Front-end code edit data
- - -

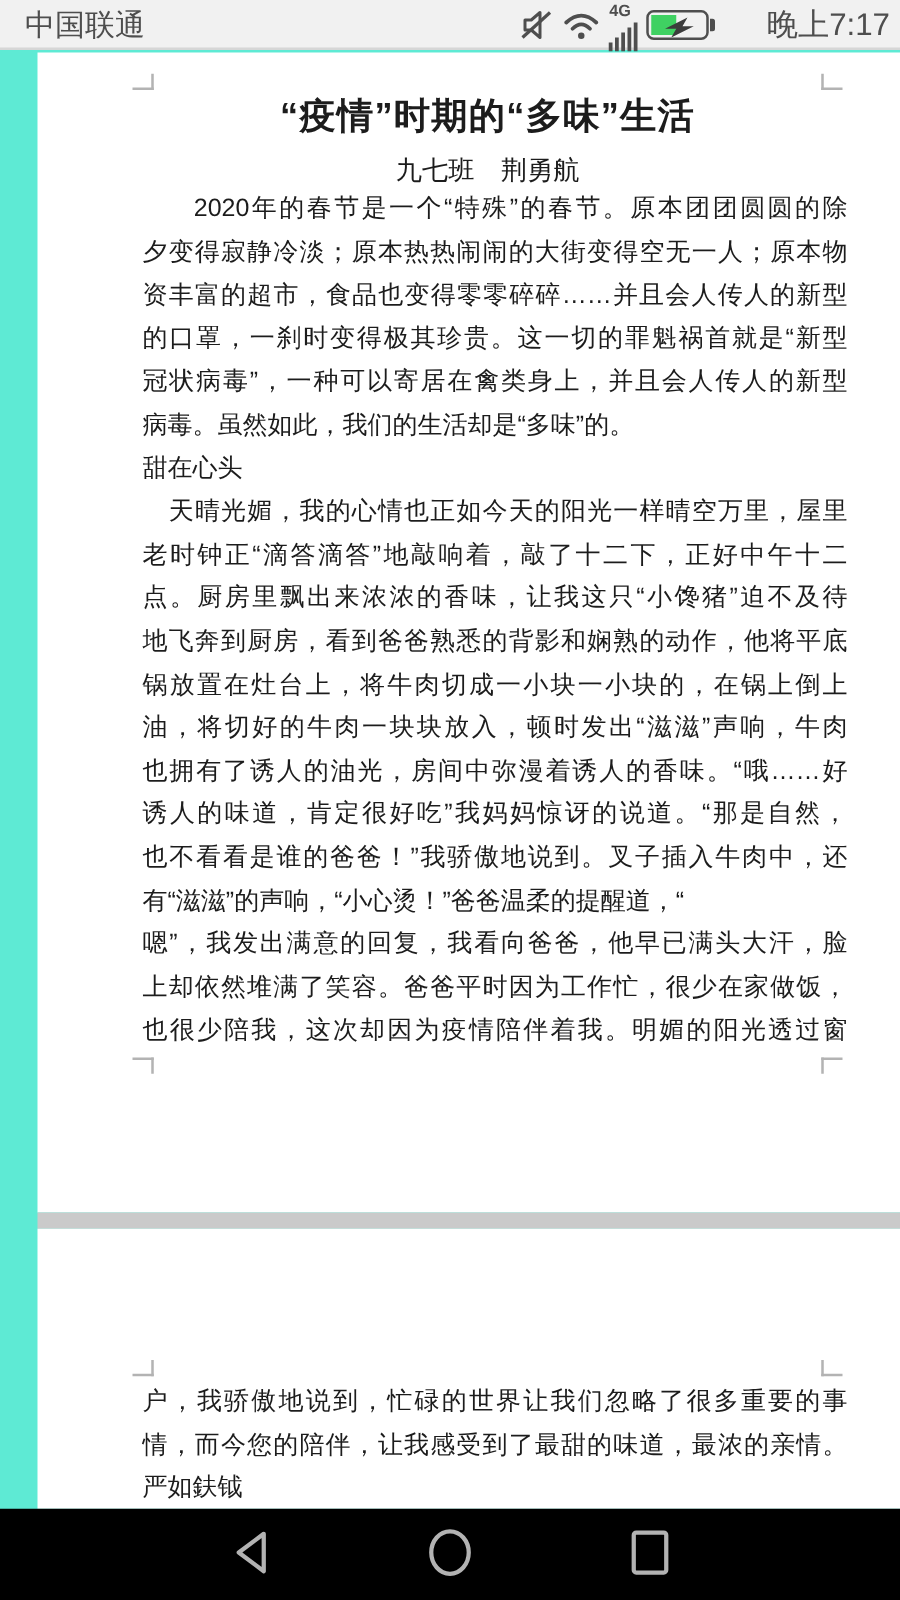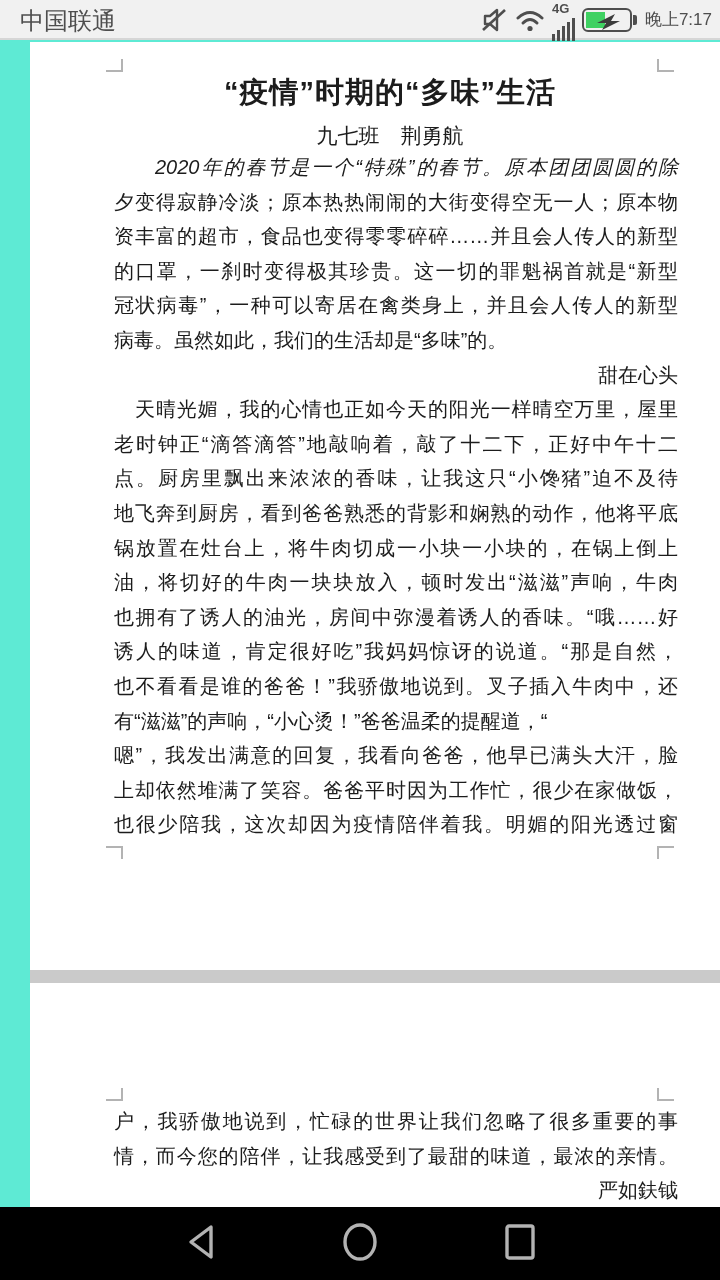--- a/index.html
+++ b/index.html
@@ -28,7 +28,7 @@
   .batt-bolt { position:absolute; left:0; top:0; }
   .batt-tip { width:4px; height:10px; background:#4e4e4e; border-radius:0 2px 2px 0;
               margin-left:1px; }
-  .clock { font-size:17px; color:#4e4e4e; line-height:42px; }
+  .clock { font-size:25px; color:#4e4e4e; line-height:42px;margin-left:33px; }
 
   
   .doc { position:absolute; top:42px; left:0; width:720px; height:1165px;margin-left:30px; }

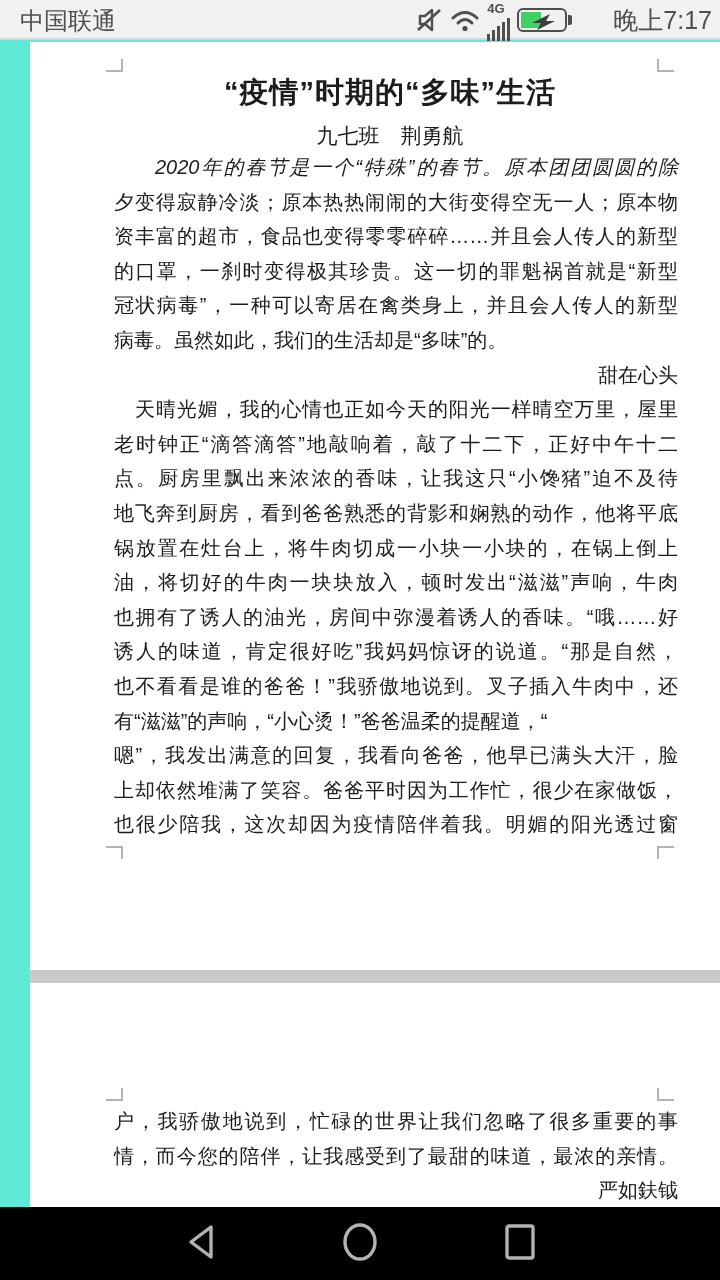--- a/index.html
+++ b/index.html
@@ -55,7 +55,7 @@
                     white-space:nowrap; }
   .ln-full  { text-align:justify; text-align-last:justify; white-space:normal !important; }
   .ln-first { text-align:justify; text-align-last:justify; text-indent:41px;
-              white-space:normal !important;font-style:italic; }
+              white-space:normal !important; }
   .ln-first1{ text-align:justify; text-align-last:justify; text-indent:21px;
               white-space:normal !important; }
   .ln-end   { text-align:left; }

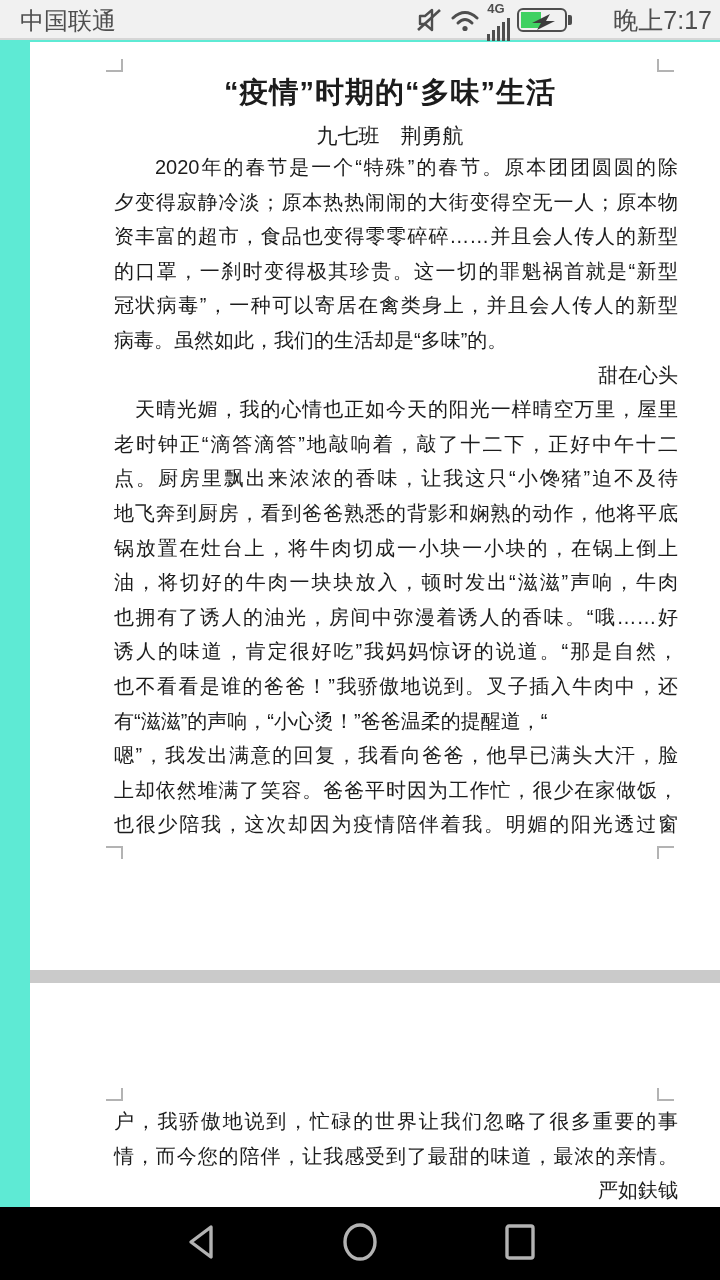--- a/index.html
+++ b/index.html
@@ -59,7 +59,7 @@
   .ln-first1{ text-align:justify; text-align-last:justify; text-indent:21px;
               white-space:normal !important; }
   .ln-end   { text-align:left; }
-  .ln-heading { text-align:right; }
+  .ln-heading { text-align:left; }
 
   
   .nav-bar { position:absolute; top:1207px; left:0; width:720px; height:73px;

- - -

Each line above should be written out again unchanged; no images are to be carried over.

--- a/index.html
+++ b/index.html
@@ -28,7 +28,7 @@
   .batt-bolt { position:absolute; left:0; top:0; }
   .batt-tip { width:4px; height:10px; background:#4e4e4e; border-radius:0 2px 2px 0;
               margin-left:1px; }
-  .clock { font-size:17px; color:#4e4e4e; line-height:42px; }
+  .clock { font-size:25px; color:#4e4e4e; line-height:42px;margin-left:33px; }
 
   
   .doc { position:absolute; top:42px; left:0; width:720px; height:1165px;margin-left:30px; }

--- a/index.html
+++ b/index.html
@@ -55,7 +55,7 @@
                     white-space:nowrap; }
   .ln-full  { text-align:justify; text-align-last:justify; white-space:normal !important; }
   .ln-first { text-align:justify; text-align-last:justify; text-indent:41px;
-              white-space:normal !important;font-style:italic; }
+              white-space:normal !important; }
   .ln-first1{ text-align:justify; text-align-last:justify; text-indent:21px;
               white-space:normal !important; }
   .ln-end   { text-align:left; }

--- a/index.html
+++ b/index.html
@@ -59,7 +59,7 @@
   .ln-first1{ text-align:justify; text-align-last:justify; text-indent:21px;
               white-space:normal !important; }
   .ln-end   { text-align:left; }
-  .ln-heading { text-align:right; }
+  .ln-heading { text-align:left; }
 
   
   .nav-bar { position:absolute; top:1207px; left:0; width:720px; height:73px;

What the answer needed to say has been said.